Eccovi il re della ribalta in frac: Ettore Petrolini…
“Gastone, artista cinematografico, artista del varieté, danseur, disseur, frequentatore dei bal-tabarins, conquistatore di donne a getto continuo, uomo che emana fascino. E’ una satira a afferrata al “bell’attore” fotogenico affranto, compunto, vuoto, senza orrore di se stesso.
Gastone, sei del cinema il padrone,
Gastone,
Gastone.
Gastone, ho le donne a profusione
e ne faccio collezione,
Gastone,
Gastone.
Sono sempre ricercato
per le filme più bislacche,
perché sono ben calzato,
perché porto bene il fracche.
Con la riga al pantalone
Gastone,
Gastone.
Tante mi ripeton: sei elegante!
Bello, non ho niente nel cervello!
Raro, io mi faccio pagar caro:
specialmente alla pensione,
Gastone,
Gastone.
Io sono un creatore, un inventore, vengo da una famiglia di inventori, di creatori, mia sorella, Lina, è una creatrice, tutti lo sanno: Creolina. Mio padre ha inventato la macchina per tagliare il burro: un pezzettino di legno con un fil di ferro.
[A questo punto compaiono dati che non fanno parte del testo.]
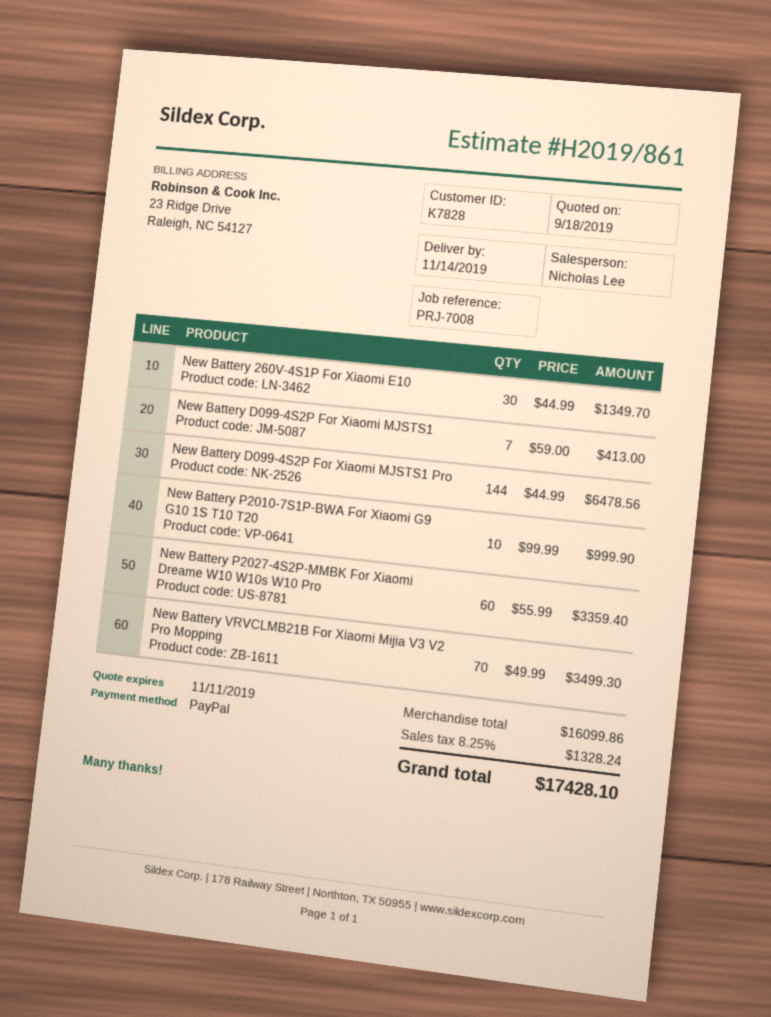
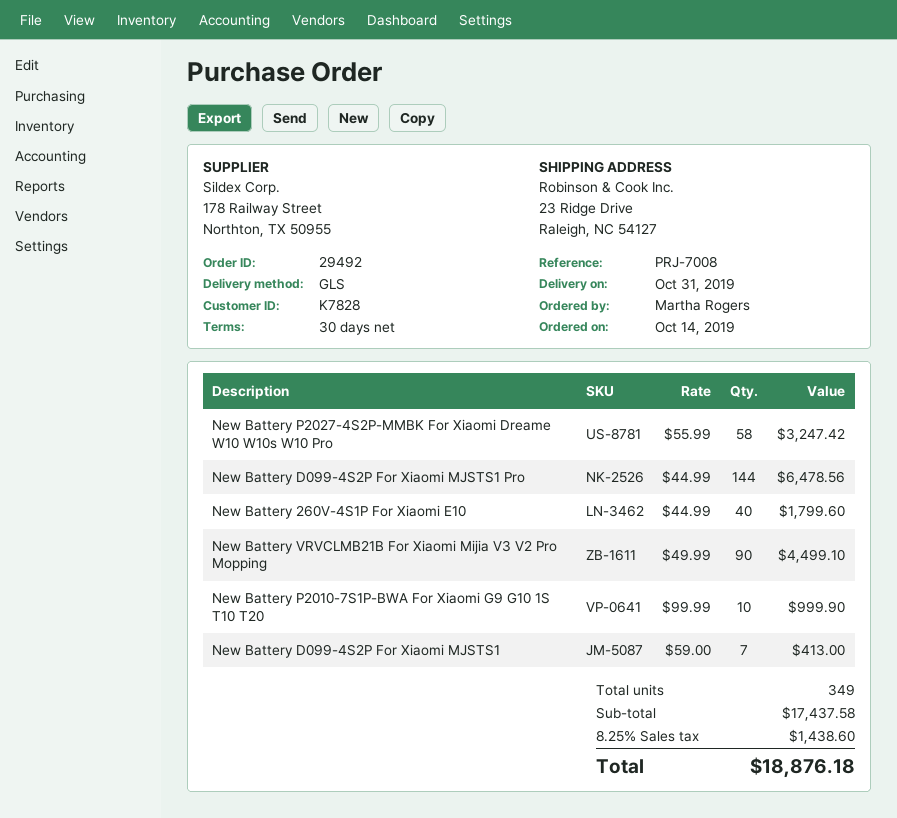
delivery date: 2019-11-14 -> 2019-10-31
New Battery 260V-4S1P For Xiaomi E10: 30 x 44.99 = 1349.70 -> 40 x 44.99 = 1799.60
New Battery P2027-4S2P-MMBK For Xiaomi Dreame W10 W10s W10 Pro: 60 x 55.99 = 3359.40 -> 58 x 55.99 = 3247.42
New Battery VRVCLMB21B For Xiaomi Mijia V3 V2 Pro Mopping: 70 x 49.99 = 3499.30 -> 90 x 49.99 = 4499.10
subtotal: 16099.86 -> 17437.58
tax: 8.25% = 1328.24 -> 8.25% = 1438.60
total: 17428.10 -> 18876.18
Mia madre studiava economia, aveva il senso del calcolo sviluppato fino alla genialità.
Figuratevi, io mi chiamo Gastone, lei mi chiamava Tone, Tone per risparmiare il gas.
A me mi ha rovinato la guera, se non ‘era la guera a quest’ora stavo a Londra. I londrini vanno pazzi, io sono molto ricercato nel parlare nel vestire, ricercato dalla questura.
Sono un grande musicista, canto, ballo, trasporto, “Gondrand” mi voleva.
Come musicista dovevo andare a Londra, dovevo musicare l’orario delle ferrovie. E poi sono grande nella dizione, sono il fine dicitore, il cantante aristocratico. Adesso vi faccio sentire tutto il succo del mio ingegno con un saggio della mia dizione, io sono come vi ho detto il fine dicitore e tutto ciò che dico è veramente profondo. Io non ci tengo né ci tesi mai però fate attenzione a questo mio soliloquio così denso di pensiero.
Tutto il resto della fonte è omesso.